By the way, I have been looking at current Major League Baseball rules (Download 04_starting_ending_game.pdf) and it appears the result would be the same under current rules. Rule 4.09(a) addresses this situation and requires that all runners touch the next base. Rule 4.09(b) provides that in a walk-off situation (run scoring in the last half of the final inning), the runner on third must touch home and the batter must touch first, with no mention of any other runners. But that rule is limited only to plays with the bases full which force the runner on third to advance–not the situation in 1908, because the runner on third was not forced to come home. A comment creates an exception when fans rush the field and prevent either from touching the necessary base, with the bases awarded because of fan interference.

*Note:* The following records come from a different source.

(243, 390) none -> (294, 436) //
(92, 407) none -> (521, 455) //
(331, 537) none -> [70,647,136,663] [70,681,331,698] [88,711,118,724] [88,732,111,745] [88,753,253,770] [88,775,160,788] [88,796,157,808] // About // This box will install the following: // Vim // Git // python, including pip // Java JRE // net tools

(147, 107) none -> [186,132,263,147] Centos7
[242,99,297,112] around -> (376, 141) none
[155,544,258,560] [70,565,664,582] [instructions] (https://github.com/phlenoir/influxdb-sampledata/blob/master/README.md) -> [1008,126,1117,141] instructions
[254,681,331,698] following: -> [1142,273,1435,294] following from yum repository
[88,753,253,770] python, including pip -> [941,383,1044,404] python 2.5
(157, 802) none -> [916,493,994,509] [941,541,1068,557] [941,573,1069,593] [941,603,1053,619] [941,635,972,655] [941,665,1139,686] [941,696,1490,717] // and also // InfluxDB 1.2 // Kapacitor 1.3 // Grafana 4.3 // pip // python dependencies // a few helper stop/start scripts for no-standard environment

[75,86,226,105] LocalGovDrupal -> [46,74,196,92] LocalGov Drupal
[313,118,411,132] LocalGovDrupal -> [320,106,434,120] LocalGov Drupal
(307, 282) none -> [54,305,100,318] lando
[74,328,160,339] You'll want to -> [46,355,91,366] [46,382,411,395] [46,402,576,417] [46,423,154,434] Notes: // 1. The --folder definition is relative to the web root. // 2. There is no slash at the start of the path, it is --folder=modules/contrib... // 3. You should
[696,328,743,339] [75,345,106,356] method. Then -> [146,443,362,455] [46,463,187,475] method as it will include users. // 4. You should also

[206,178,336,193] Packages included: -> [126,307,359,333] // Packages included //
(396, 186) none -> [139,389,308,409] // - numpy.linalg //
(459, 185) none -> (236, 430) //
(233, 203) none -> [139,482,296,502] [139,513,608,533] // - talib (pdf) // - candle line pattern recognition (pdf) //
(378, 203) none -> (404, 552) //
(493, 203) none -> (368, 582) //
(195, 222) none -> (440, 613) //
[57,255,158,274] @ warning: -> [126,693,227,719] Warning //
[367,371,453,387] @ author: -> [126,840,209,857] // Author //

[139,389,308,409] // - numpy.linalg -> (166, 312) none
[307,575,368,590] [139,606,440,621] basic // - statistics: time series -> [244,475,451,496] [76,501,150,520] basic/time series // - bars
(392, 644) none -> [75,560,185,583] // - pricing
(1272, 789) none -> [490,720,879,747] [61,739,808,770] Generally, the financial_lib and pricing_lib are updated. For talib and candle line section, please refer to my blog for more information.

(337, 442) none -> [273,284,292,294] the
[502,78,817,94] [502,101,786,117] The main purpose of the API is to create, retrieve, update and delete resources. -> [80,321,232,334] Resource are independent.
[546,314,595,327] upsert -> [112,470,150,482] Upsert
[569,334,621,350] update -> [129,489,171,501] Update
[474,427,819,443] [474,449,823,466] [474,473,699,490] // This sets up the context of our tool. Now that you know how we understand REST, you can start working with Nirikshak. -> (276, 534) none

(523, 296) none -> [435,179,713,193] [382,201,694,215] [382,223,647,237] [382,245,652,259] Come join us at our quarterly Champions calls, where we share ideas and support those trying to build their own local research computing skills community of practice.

But that comment is limited only to Rule 4.09(b), which, again, does not cover the 1908 situation. Am I reading the rule correctly?
Or maybe umpires impose flexibility as a matter of their own discretion. In 1976, the Yankees won the ALCS when Chris Chambliss hit a home run to lead-off the ninth inning. Thousands of fans descended on the field to celebrate, pull up grass, and (I have read) try to steal pieces of padding off the outfield fence) as Chambliss tried to get around the bases; he eventually gave up and ran for the safety of the clubhouse. Later, after the field had been cleared, the umpires pulled Chambliss out of the clubhouse and had him touch home plate. Formalist, to be sure. Call this a mix of formalism and pragmatism–make sure the batter touches the bases, but allow him to get out of the madness of the moment without penalty.